We read with great interest the letter of Lippi et al., who recently performed a meta-analysis of different circulating microRNAs (miRs), e.g. miR-1, -133, -208, -499 and -663b, describing their sensitivity and specificity in diagnosis of acute myocardial infarction (AMI). In fact, the increased cell-free miRs may not only be a product of plasma membrane disruption following cell death, but also a consequence of an active release from living cells exposed to ischemic condition, thereby it can be hypothesized that circulating cardiac miRs may be earlier biomarkers of myocardial necrosis.A rapid and efficient assessment of AMI is essential because of the reduced mortality rate and prognostic benefit following timely interventions. Nevertheless, early diagnostic evaluation of patients suspected of having AMI remains a challenge, especially when electrocardiogram (ECG) is nondiagnostic. Currently, definitive diagnosis of AMI is mainly based on the elevated biomarkers of damaged cardiomyocytes, cardiac troponin T and I (cTnT and cTnl) or creatinine kinase-MB isoenzyme (CK-MB) if cTn is unavailable, in the context of clinical and ECG findings.

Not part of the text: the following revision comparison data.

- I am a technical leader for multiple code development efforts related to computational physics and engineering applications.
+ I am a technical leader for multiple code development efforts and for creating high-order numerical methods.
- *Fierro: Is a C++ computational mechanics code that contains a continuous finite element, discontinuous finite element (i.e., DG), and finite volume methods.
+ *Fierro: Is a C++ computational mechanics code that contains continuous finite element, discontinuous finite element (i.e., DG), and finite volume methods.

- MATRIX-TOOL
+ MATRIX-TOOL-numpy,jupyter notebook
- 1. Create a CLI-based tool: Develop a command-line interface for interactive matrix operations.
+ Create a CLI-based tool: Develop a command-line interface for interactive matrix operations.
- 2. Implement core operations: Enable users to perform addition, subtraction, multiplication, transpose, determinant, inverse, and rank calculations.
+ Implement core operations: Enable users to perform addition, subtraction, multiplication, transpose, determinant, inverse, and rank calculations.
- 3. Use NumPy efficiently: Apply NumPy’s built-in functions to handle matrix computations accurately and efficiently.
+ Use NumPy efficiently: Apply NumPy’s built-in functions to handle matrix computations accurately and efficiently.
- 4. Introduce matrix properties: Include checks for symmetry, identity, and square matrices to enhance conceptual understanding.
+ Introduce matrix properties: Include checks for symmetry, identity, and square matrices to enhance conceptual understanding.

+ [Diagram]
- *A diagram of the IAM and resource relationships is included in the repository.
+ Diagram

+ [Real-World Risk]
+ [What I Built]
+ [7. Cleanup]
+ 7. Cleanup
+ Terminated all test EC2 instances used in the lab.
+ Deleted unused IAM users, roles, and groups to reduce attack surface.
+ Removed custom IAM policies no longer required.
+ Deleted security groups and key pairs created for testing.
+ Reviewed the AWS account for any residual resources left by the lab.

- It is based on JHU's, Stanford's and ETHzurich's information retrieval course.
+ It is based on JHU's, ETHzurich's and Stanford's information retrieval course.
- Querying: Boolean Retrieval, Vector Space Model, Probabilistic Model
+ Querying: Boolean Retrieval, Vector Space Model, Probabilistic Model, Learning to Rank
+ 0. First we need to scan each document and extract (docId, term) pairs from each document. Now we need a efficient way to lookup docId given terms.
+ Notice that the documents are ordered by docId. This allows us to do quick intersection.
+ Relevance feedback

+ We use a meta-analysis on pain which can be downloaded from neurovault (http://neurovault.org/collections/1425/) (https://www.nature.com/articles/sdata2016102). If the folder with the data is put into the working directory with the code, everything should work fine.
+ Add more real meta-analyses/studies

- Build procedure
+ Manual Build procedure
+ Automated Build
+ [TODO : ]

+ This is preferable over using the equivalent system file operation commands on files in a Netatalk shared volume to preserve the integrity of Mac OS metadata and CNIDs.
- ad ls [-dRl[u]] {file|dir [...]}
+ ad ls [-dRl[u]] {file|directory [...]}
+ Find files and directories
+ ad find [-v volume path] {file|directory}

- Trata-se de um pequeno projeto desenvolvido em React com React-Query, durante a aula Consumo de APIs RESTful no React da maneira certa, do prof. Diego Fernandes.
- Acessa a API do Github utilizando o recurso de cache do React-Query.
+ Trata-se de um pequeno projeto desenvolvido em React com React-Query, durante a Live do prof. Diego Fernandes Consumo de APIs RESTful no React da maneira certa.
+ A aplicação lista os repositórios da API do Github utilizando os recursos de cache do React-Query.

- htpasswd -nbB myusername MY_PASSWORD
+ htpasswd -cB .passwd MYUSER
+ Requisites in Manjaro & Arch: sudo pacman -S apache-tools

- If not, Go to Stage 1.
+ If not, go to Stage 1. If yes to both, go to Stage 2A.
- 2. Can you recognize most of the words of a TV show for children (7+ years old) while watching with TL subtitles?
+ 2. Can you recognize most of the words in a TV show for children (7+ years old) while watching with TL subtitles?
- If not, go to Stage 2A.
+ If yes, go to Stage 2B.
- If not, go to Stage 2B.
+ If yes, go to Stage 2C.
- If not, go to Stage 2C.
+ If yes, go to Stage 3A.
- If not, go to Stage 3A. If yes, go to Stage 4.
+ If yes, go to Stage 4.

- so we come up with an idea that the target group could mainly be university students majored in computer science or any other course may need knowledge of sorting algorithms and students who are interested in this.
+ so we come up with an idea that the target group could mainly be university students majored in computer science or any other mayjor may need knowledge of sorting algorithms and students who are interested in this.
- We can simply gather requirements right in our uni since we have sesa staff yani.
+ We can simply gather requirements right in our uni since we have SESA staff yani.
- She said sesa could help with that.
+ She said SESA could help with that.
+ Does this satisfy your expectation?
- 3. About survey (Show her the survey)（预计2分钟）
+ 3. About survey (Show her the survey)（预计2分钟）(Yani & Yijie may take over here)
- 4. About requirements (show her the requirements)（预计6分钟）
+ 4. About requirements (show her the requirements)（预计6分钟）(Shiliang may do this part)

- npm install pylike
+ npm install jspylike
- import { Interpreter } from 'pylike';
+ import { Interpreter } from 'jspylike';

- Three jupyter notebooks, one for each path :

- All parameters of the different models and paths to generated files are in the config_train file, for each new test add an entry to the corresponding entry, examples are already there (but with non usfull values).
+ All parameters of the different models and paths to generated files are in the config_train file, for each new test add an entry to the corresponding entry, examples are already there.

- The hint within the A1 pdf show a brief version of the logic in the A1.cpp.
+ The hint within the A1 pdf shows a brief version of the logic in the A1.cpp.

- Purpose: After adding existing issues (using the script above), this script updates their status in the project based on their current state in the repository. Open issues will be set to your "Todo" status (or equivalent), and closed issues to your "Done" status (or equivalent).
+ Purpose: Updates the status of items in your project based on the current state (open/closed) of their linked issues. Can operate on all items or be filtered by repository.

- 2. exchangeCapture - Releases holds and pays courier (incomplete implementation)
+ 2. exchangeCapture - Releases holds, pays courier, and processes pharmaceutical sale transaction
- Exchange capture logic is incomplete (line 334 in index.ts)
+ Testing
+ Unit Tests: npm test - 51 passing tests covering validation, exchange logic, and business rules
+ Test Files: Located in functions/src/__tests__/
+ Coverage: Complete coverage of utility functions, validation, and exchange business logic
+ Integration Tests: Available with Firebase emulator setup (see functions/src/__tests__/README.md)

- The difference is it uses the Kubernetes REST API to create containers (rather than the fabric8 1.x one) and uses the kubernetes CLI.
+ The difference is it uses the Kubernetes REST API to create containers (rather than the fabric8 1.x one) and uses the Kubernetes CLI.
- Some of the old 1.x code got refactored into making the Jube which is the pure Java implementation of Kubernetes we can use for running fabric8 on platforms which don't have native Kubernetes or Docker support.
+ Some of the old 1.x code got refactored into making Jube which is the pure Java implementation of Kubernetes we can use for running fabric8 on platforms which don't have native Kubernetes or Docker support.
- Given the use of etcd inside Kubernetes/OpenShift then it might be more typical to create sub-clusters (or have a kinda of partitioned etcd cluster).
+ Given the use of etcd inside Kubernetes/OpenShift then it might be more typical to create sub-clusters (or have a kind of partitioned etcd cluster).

机译:我们非常感兴趣地阅读了Lippi等人的信,他最近对不同的循环microRNA(miRs)(例如miR-1,-133,-208,-499和-663b,描述了它们在诊断急性心肌梗塞(AMI)中的敏感性和特异性。实际上,增加的无细胞miRs可能不仅是细胞死亡后质膜破坏的产物,而且是暴露于缺血状态的活细胞主动释放的结果,因此可以假设循环的心脏miRs可能是心肌坏死的早期生物标志物。快速有效地评估AMI是必不可少的,因为及时采取干预措施可降低死亡率和预后。尽管如此,对怀疑患有AMI的患者进行早期诊断评估仍然是一个挑战,尤其是在心电图(ECG)无法诊断的情况下。目前,对于AMI的明确诊断主要是基于受损的心肌细胞,心肌肌钙蛋白T和I(cTnT和cTnl)或肌酐激酶-MB同工酶(CK-MB)的升高的生物标志物(在临床和ECG的背景下)。发现。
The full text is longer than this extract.